User Story
Una User Story è un modo semplice e strutturato per descrivere cosa un utente vuole fare con un prodotto e perché. Ma soprattutto, una User Story non è un requisito, è un segnaposto per una conversazione.
Come ha affermato un noto professionista Agile:
"Una User Story è una promessa di conversazione."
L'obiettivo non è una documentazione perfetta, ma una comprensione condivisa.
Le User Story hanno avuto origine nell'Extreme Programming (XP) e si sono evolute attraverso la pratica reale. Nel libro User Story Mapping, Jeff Patton ci ricorda che le storie sono pensate per raccontarci qualcosa sull'utente, non solo sul sistema.
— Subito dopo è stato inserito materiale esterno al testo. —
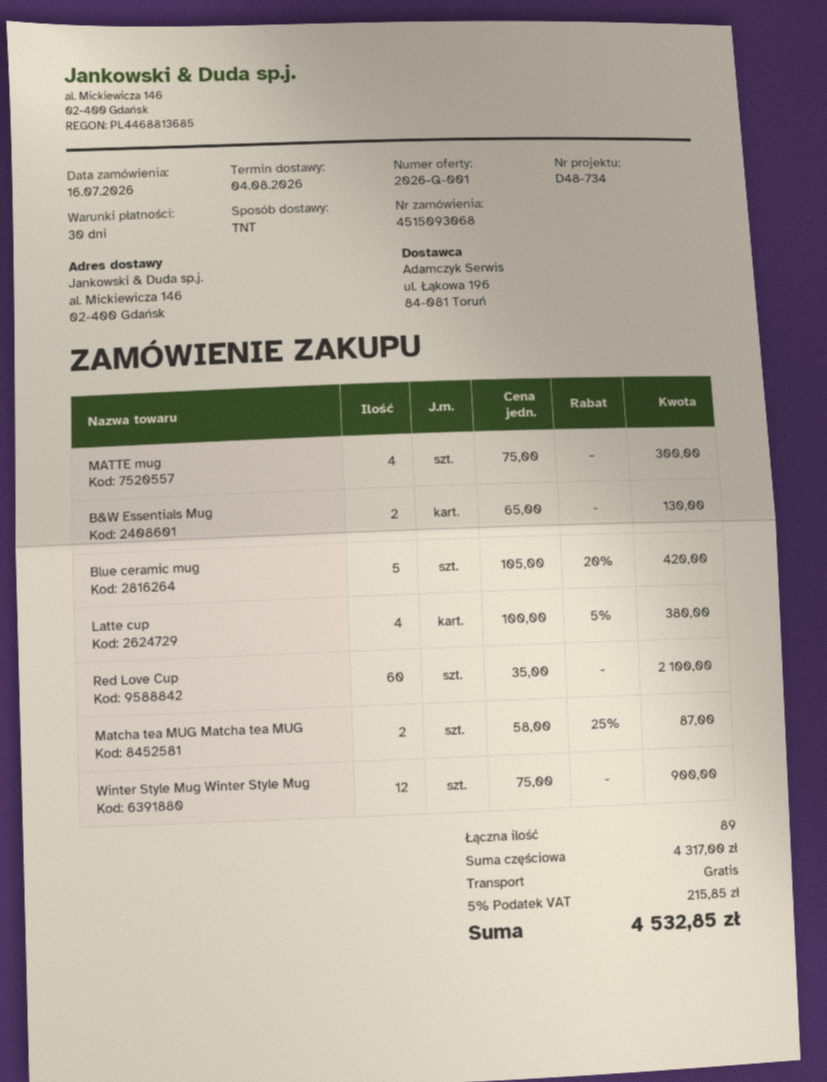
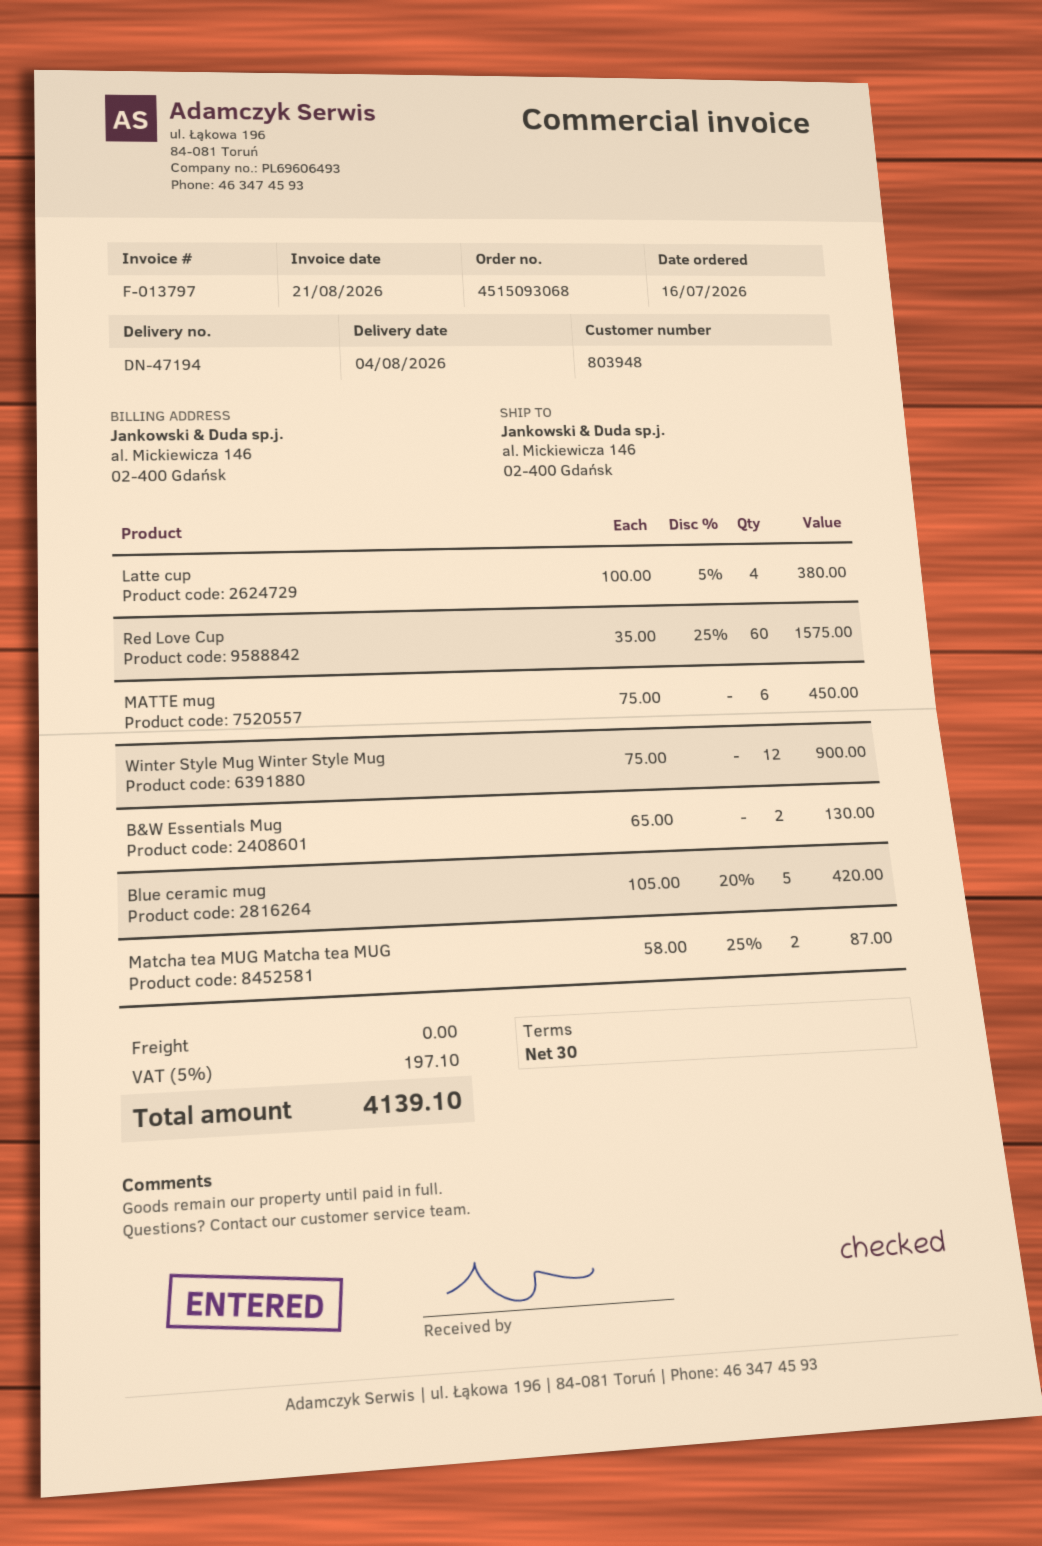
MATTE mug: 4 x 75.00 = 300.00 -> 6 x 75.00 = 450.00
Red Love Cup: 60 x 35.00 = 2100.00 -> 60 x 35.00 - 25% = 1575.00
tax: 5% = 215.85 -> 5% = 197.10
total: 4532.85 -> 4139.10

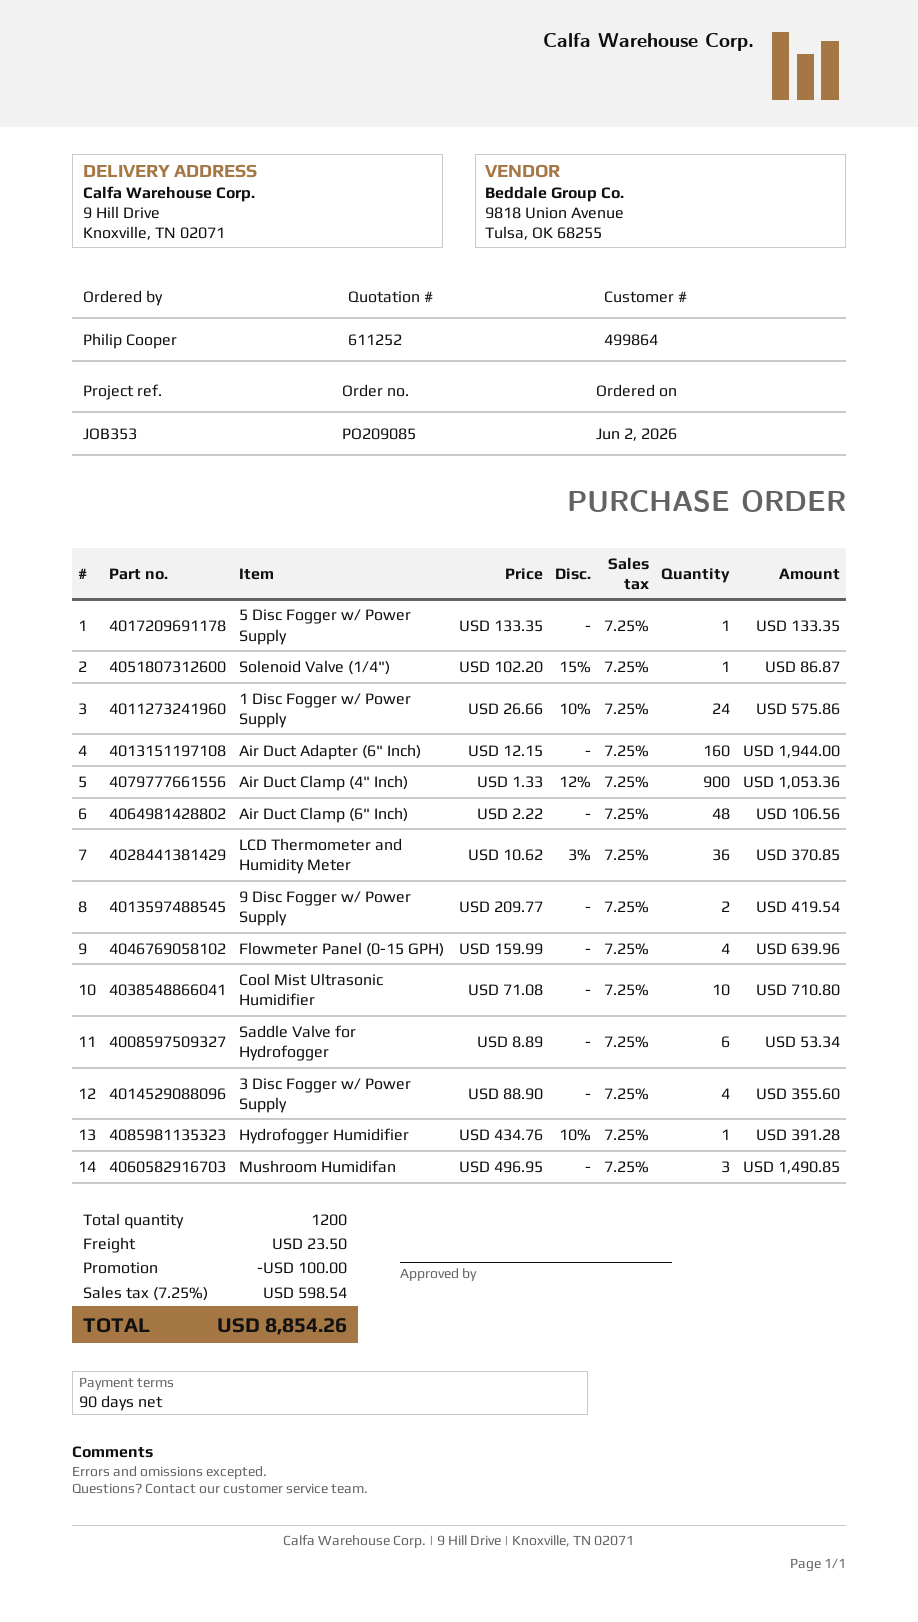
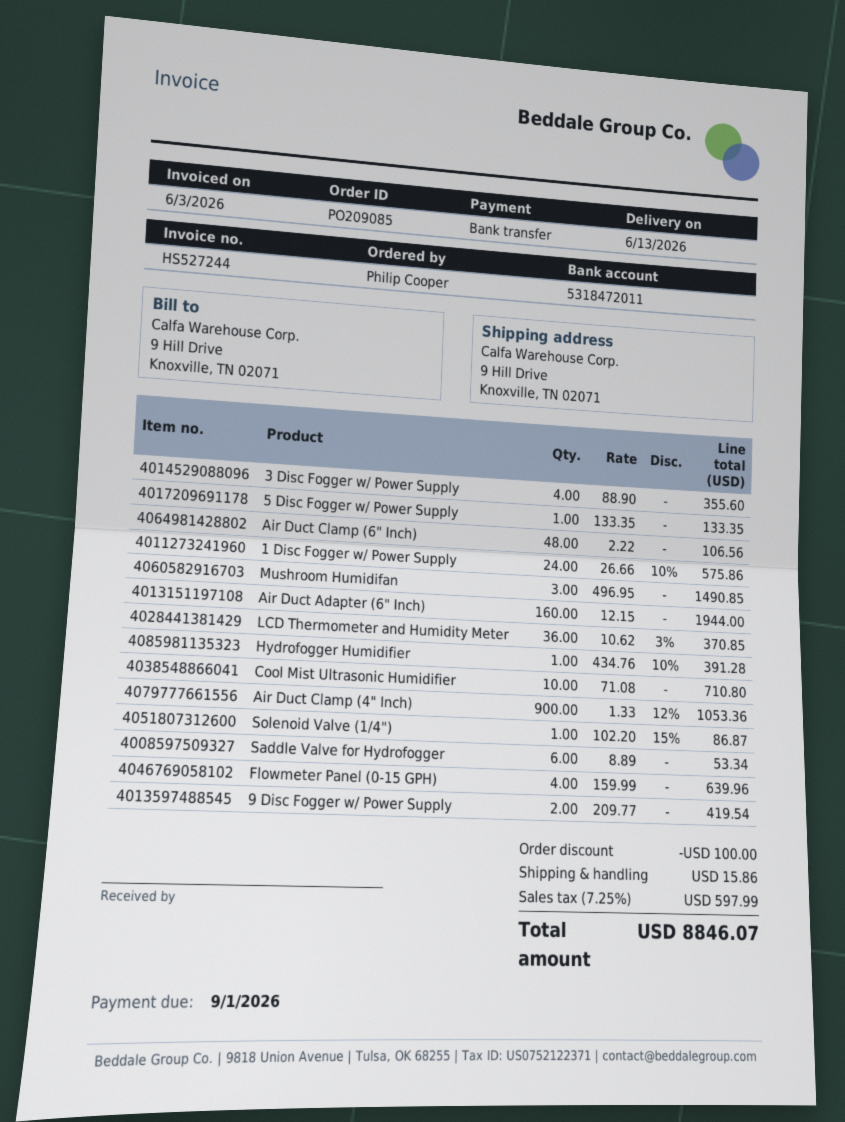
shipping: 23.50 -> 15.86
tax: 7.25% = 598.54 -> 7.25% = 597.99
total: 8854.26 -> 8846.07

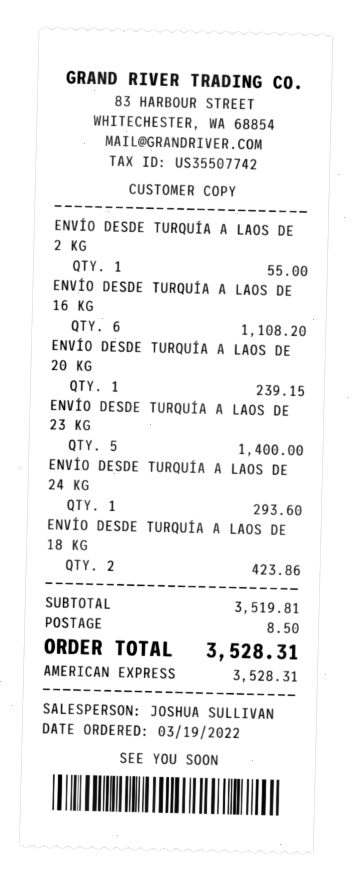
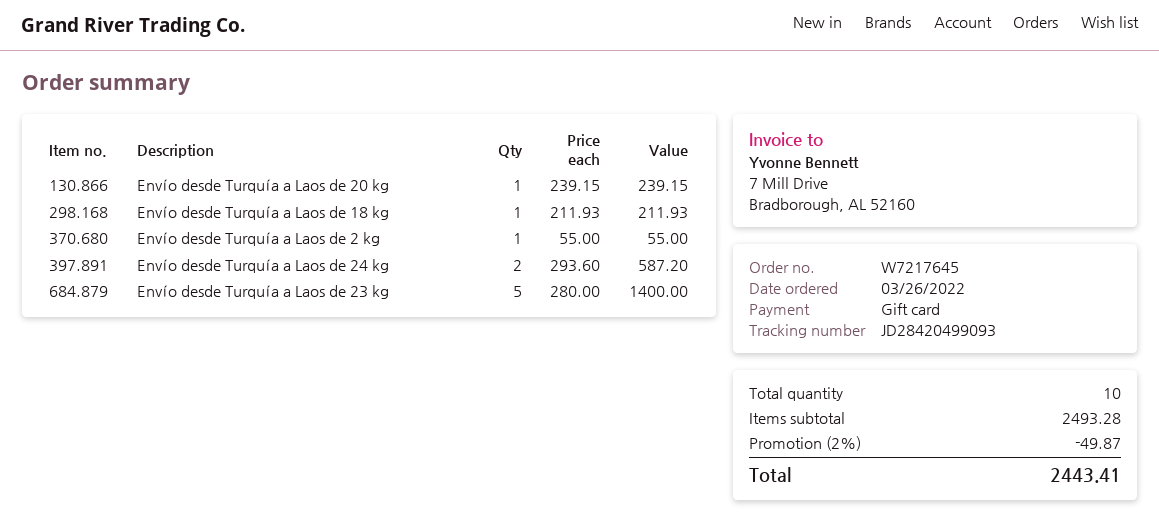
order date: 2022-03-19 -> 2022-03-26
payment method: American Express -> gift card
ENVÍO DESDE TURQUÍA A LAOS DE 16 KG: 6 for 1108.20 -> none
ENVÍO DESDE TURQUÍA A LAOS DE 24 KG: 1 for 293.60 -> 2 for 587.20
ENVÍO DESDE TURQUÍA A LAOS DE 18 KG: 2 for 423.86 -> 1 for 211.93
subtotal: 3519.81 -> 2493.28
discount: none -> 2% = 49.87
shipping: 8.50 -> none
total: 3528.31 -> 2443.41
Una buona storia si concentra su persone reali che utilizzano il prodotto per raggiungere qualcosa che è importante per loro.
Ecco perché il formato tipico è:
Come [utente], voglio [qualcosa], in modo da [obiettivo o risultato].
L'utente in quella frase dovrebbe essere un vero utente finale, una persona che interagisce con il prodotto. Non un database. Non un server. Non uno sviluppatore. Utilizzare erroneamente questo formato per descrivere lavoro interno o attività tecniche sposta l'attenzione dal valore e crea l'illusione di una comprensione condivisa, senza averla realmente.
Per evitare questa trappola, tieni presente il modello delle Tre C di Ron Jeffries:
-
Card: La User Story viene scritta in forma sintetica
-
Conversation: Il team discute cosa significa realmente la storia
-
Confirmation: Il team concorda su come sapranno che è completata
O come disse Steve de Shazer:
"La comprensione non esiste. Ci sono solo fraintendimenti più o meno utili."
Le User Story ci aiutano a creare quelli utili, quelli che stimolano domande, chiariscono le ipotesi e avvicinano team e utenti.
Usale con saggezza e guideranno il tuo team non solo a costruire la cosa nel modo giusto, ma a costruire la cosa giusta.